For me, the score sort of papers over the cracks. To compare with Mario’s time-honored nemesis, the Sonic movies (and also Detective Pikachu) excited me by the way they make use of some of the franchise’s iconic imagery – often in interesting and slightly surprising ways. There’s little surprising in Mario, and little interesting about how its biggest iconography appears. They just appear, and you’re asked to recognize them, and feel happy at the memory.


Picture: Universal.


By the same token, Mario’s humor is surprisingly rote and one-dimensional – which surprised me, given Illumination’s comedy chops. In both instances one has to concede that this is a movie for children, obviously, but Sonic and Pokemon do show that there’s another, more measured and effective way.
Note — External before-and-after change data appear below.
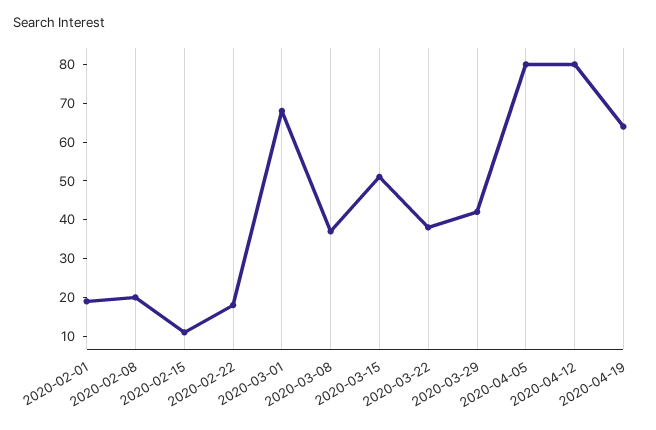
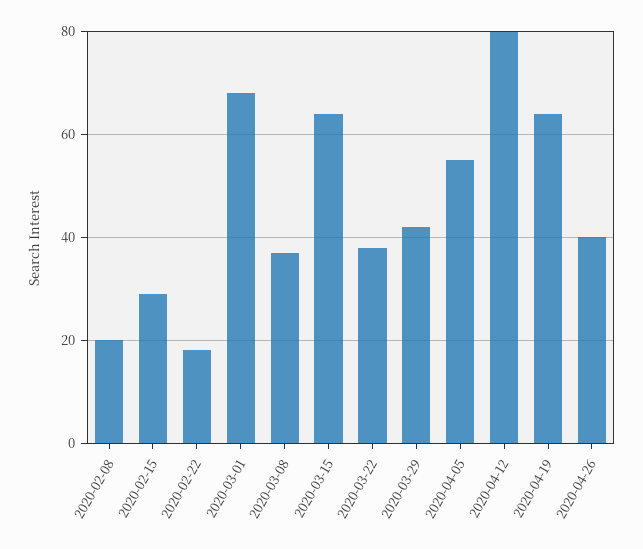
2020-02-01: 20 -> none
2020-02-15: 10 -> 30
2020-03-15: 50 -> 65
2020-04-05: 80 -> 55
2020-04-26: none -> 40

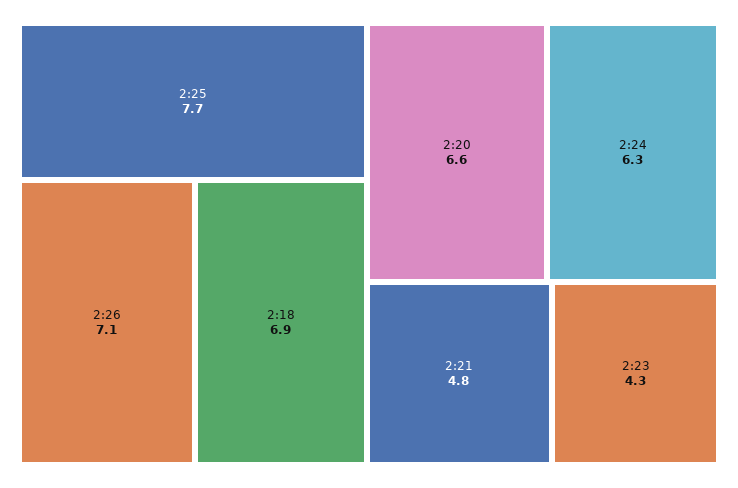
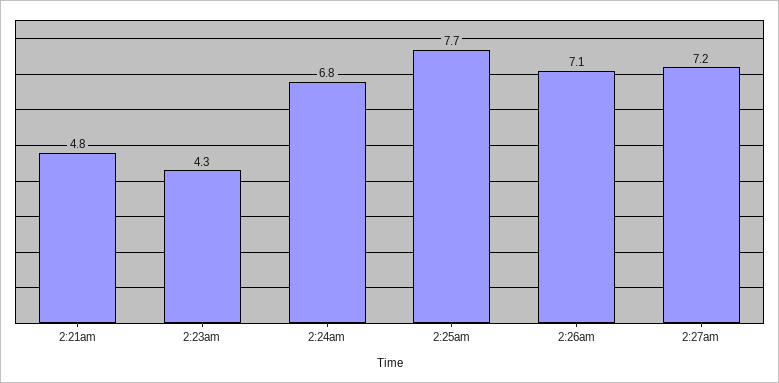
2:18: 6.9 -> none
2:20: 6.6 -> none
2:24: 6.3 -> 6.8
2:27am: none -> 7.2

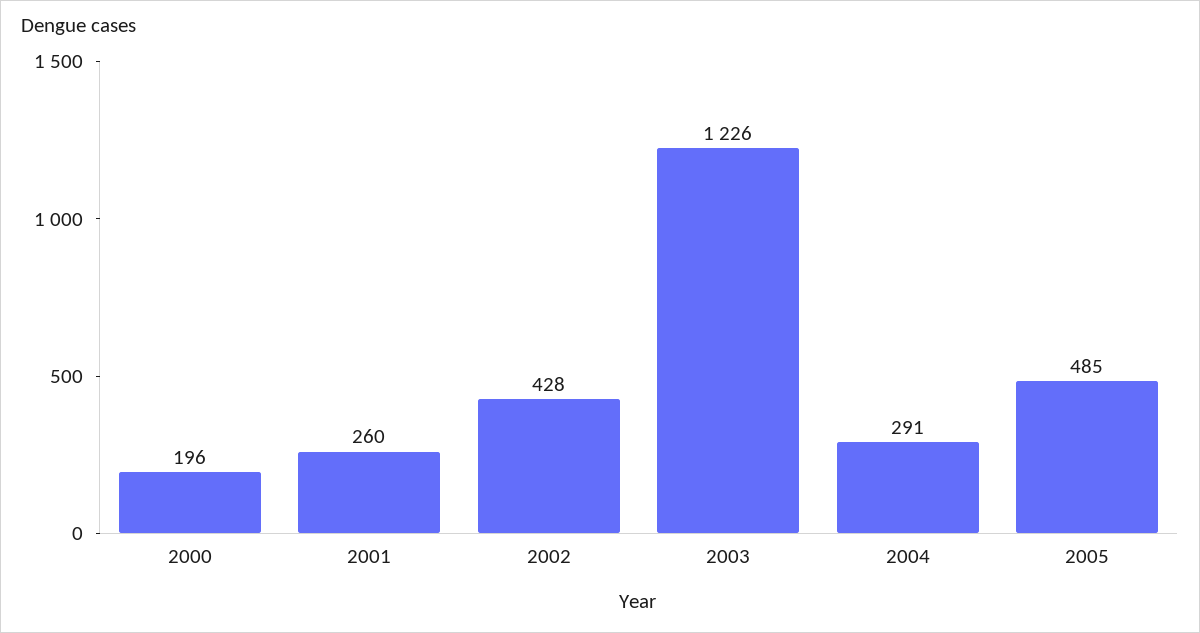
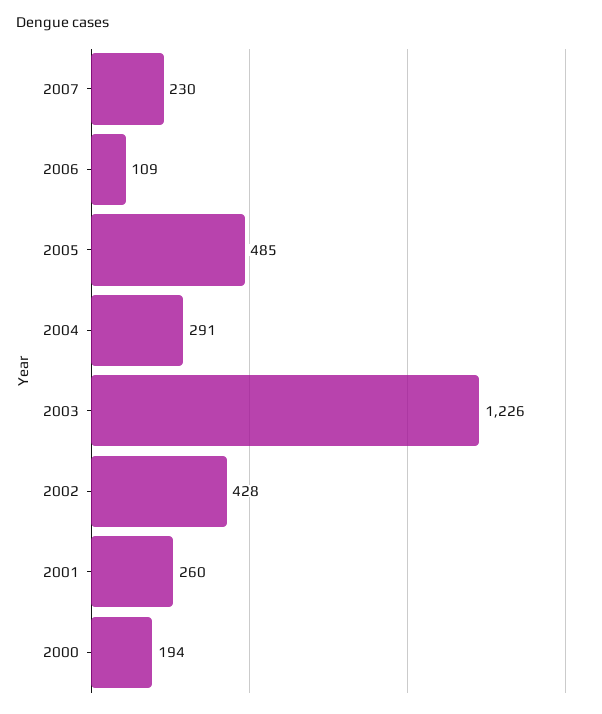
2000: 196 -> 194
2007: none -> 230
2006: none -> 109

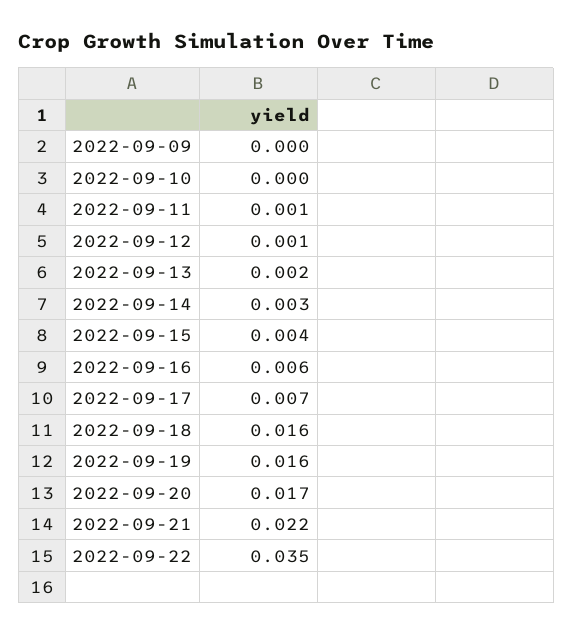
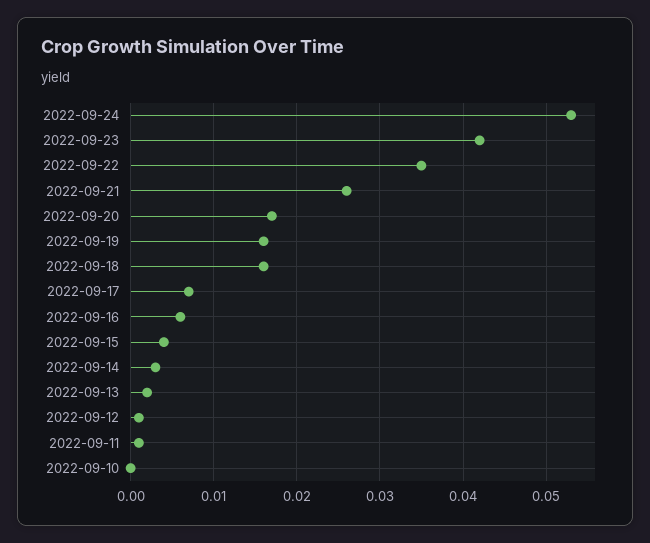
2022-09-09: 0 -> none
2022-09-21: 0.022 -> 0.026
2022-09-24: none -> 0.053
2022-09-23: none -> 0.042

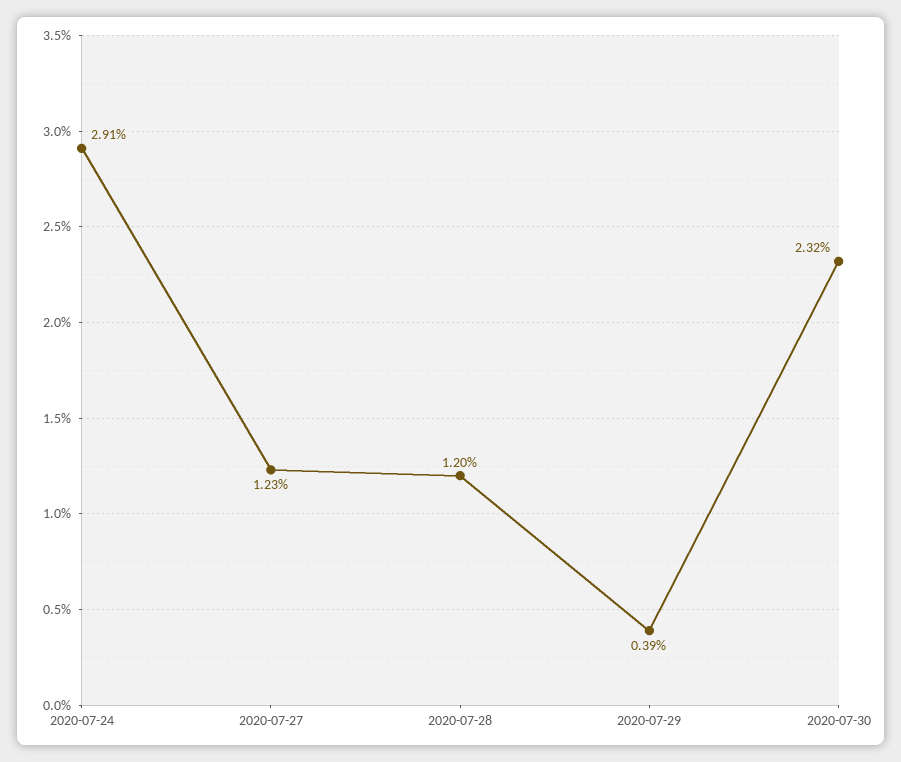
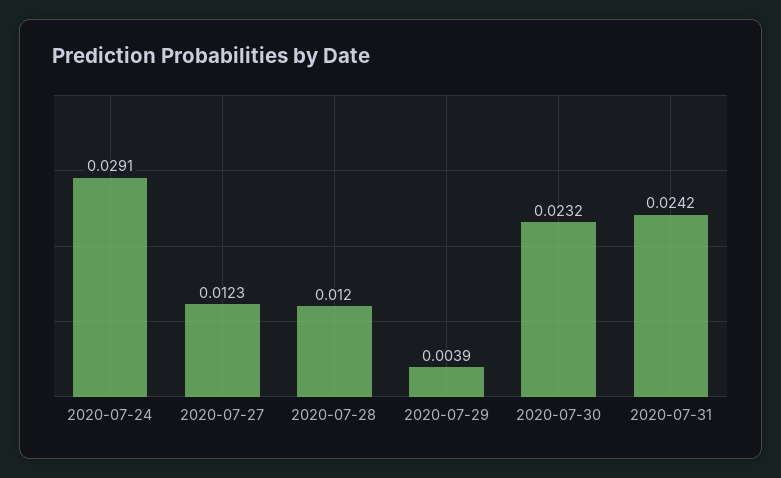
2020-07-31: none -> 0.0242

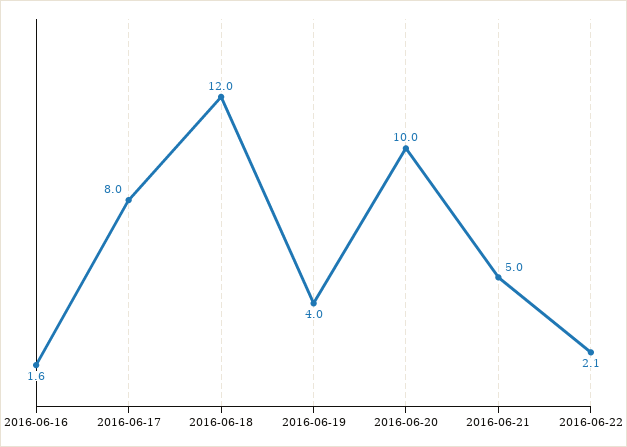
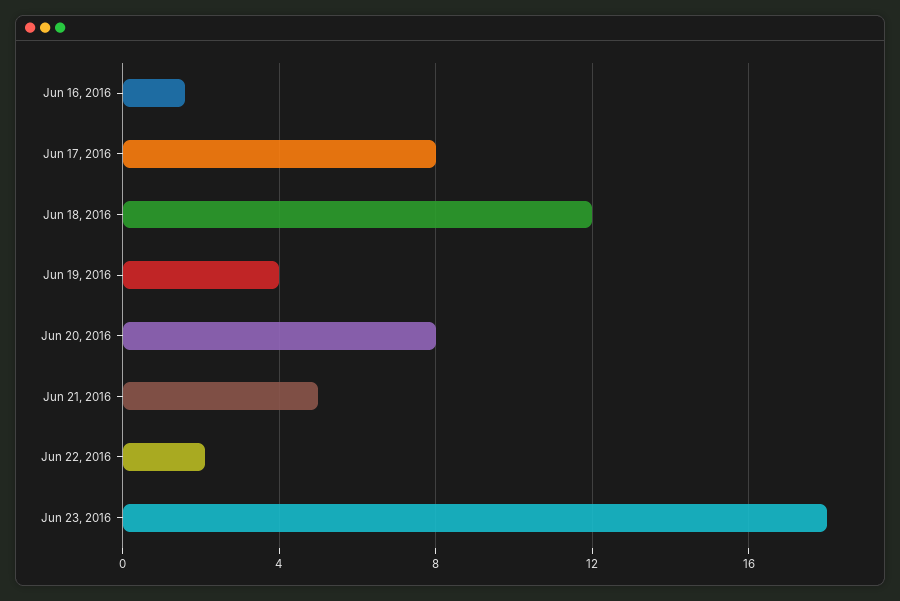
2016-06-20: 10 -> 8
Jun 23, 2016: none -> 18

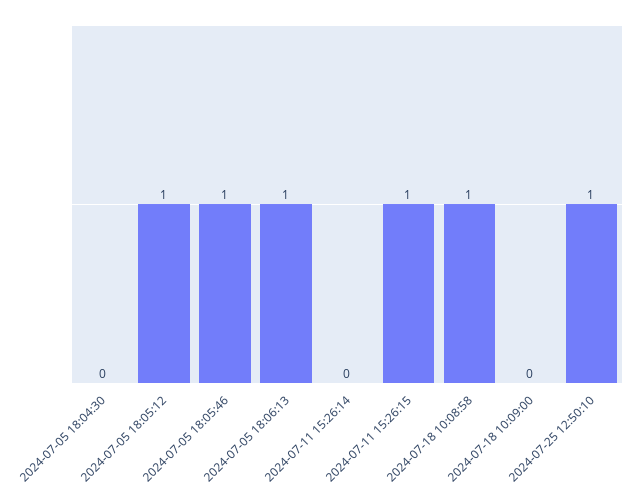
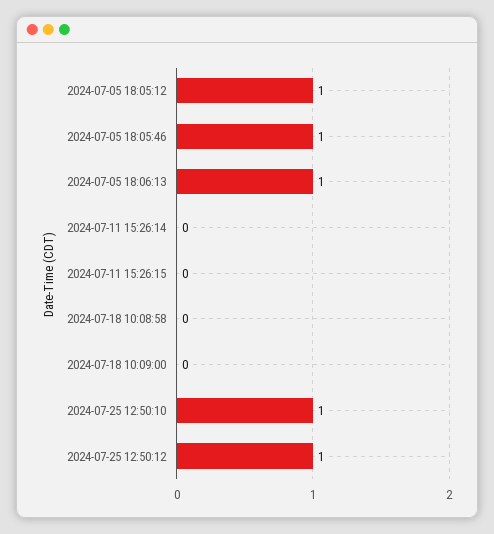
2024-07-05 18:04:30: 0 -> none
2024-07-11 15:26:15: 1 -> 0
2024-07-18 10:08:58: 1 -> 0
2024-07-25 12:50:12: none -> 1

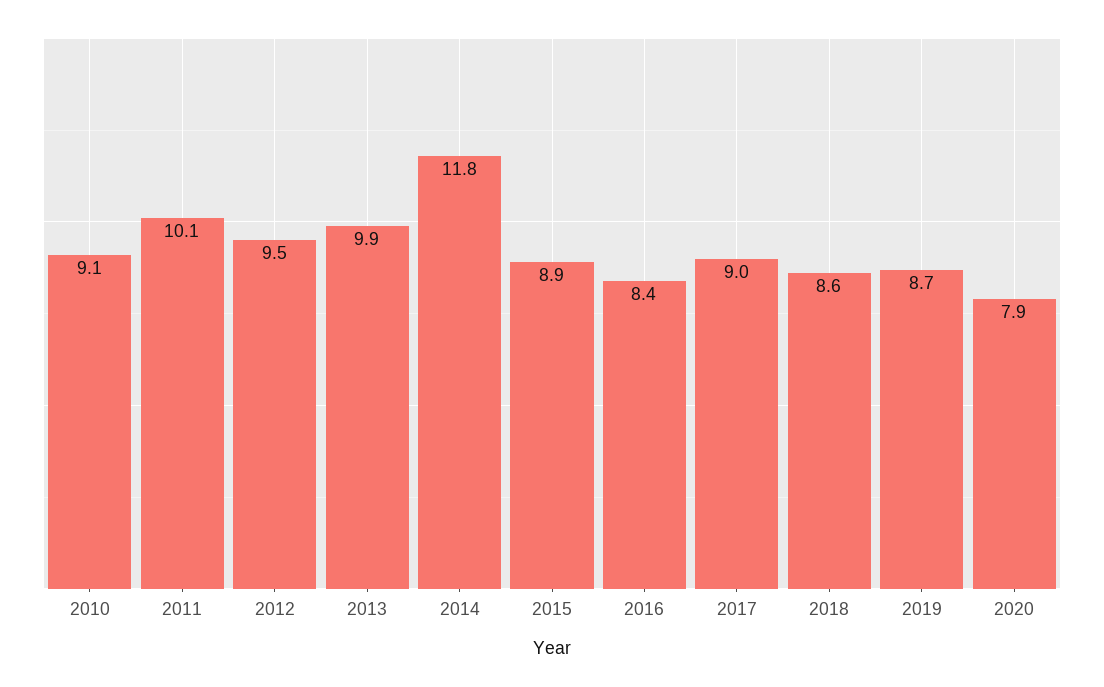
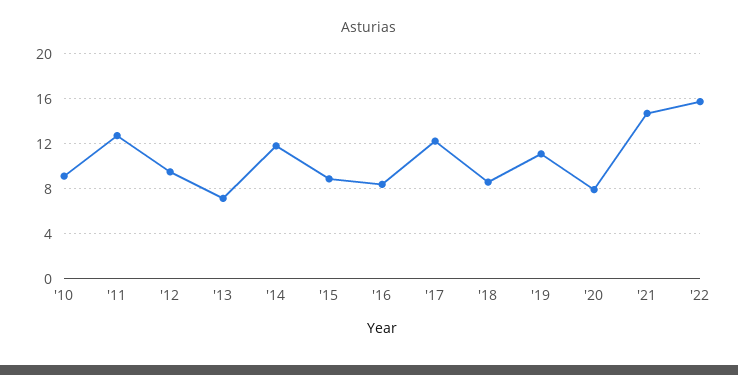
2011: 10.1 -> 13
2013: 9.9 -> 7
2017: 9 -> 12
2019: 8.7 -> 11
'21: none -> 15
'22: none -> 16

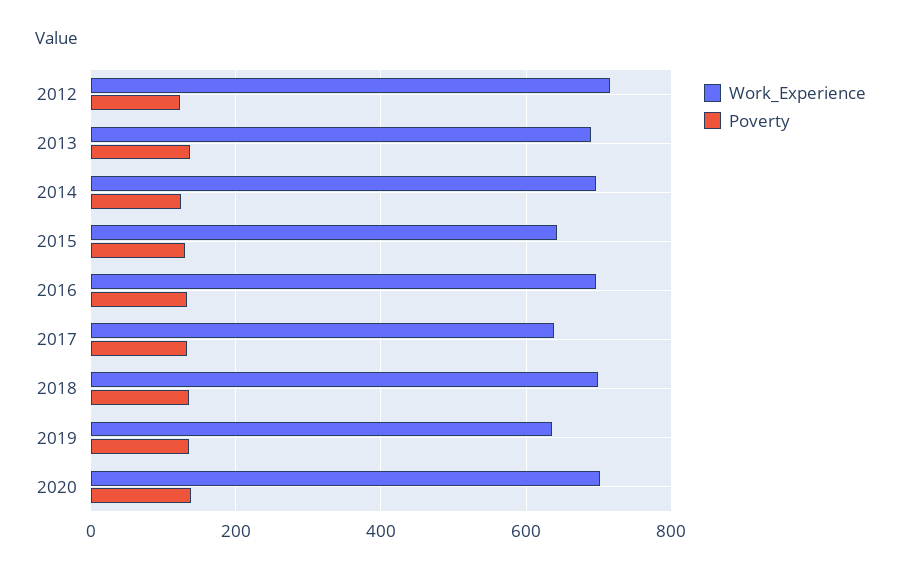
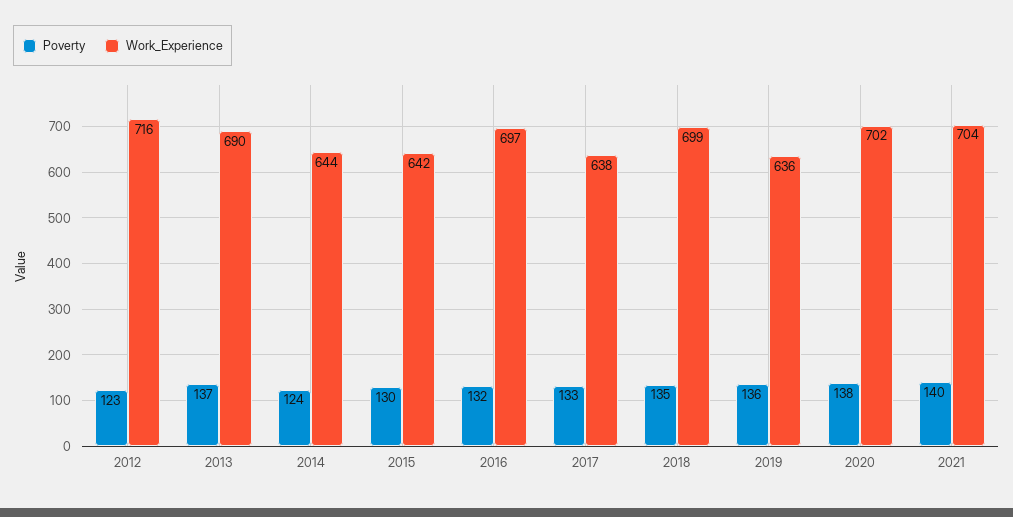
Work_Experience, 2014: 700 -> 644
Poverty, 2021: none -> 140
Work_Experience, 2021: none -> 704

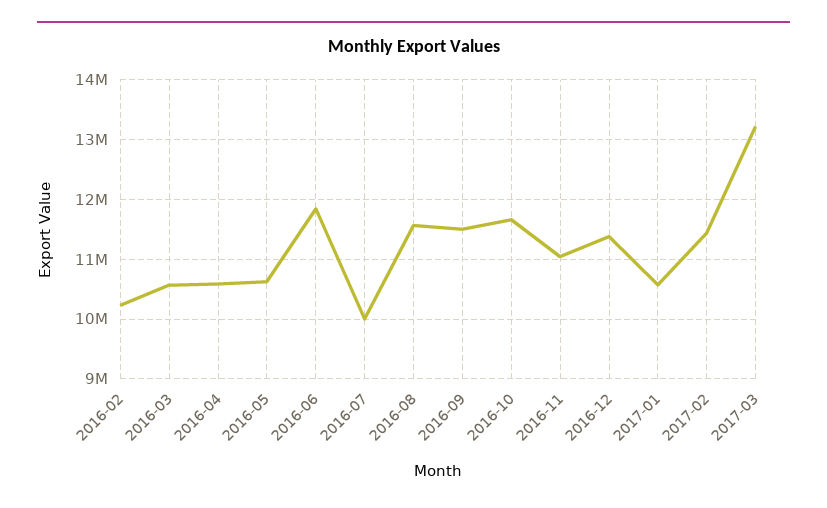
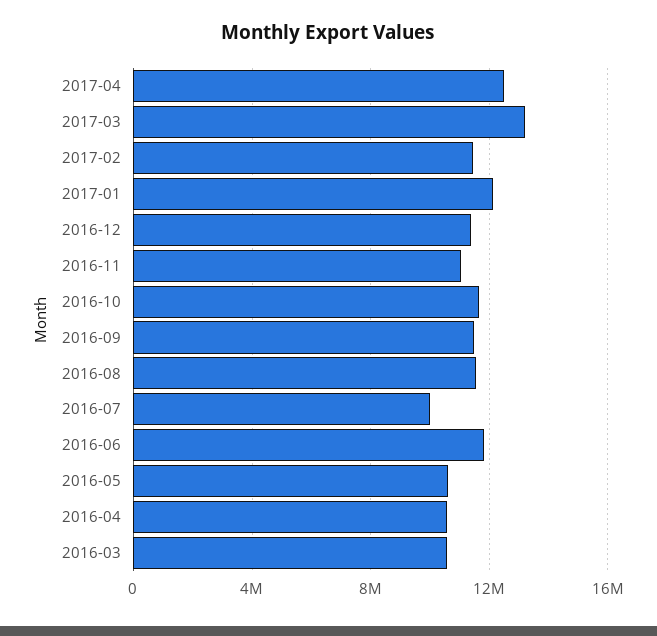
2016-02: 10200000 -> none
2017-01: 10600000 -> 12000000
2017-04: none -> 12500000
But perhaps the point is that when the Mario Movie does try to escape this, it begins to stall. Take the arrival at the King Kingdom, for instance. Despite the brisk pace of the adventure, it’s clearly decided that at this point there’s been too long between action scenes – so we have a labored section where an unnamed Kong drives Crazy Taxi style through Kong-land while A-Ha’s ‘Take on Me’ blasts. It practically feels like it’s fallen out of a different movie. There’s a couple of moments like this, where the action begins to trend to the generic and your brain begins to drift.


The result, then, is a film that isn’t perhaps as interesting or as brave as some of its peers – but it’s perfectly enjoyable in its own right. For my money the crown remains somewhere between the Sonics and Detective Pikachu – with barely a cigarette paper to separate them – but Mario is just behind, nipping at the heels. And certainly, children will absolutely love it – this is going to do mega business.


Oh, and – if you’re patient enough to stay after the credits… you may want to do so? There’s two stingers – one after the main credits, and a second after the full roll. If you know your Mario, it’s worth doing.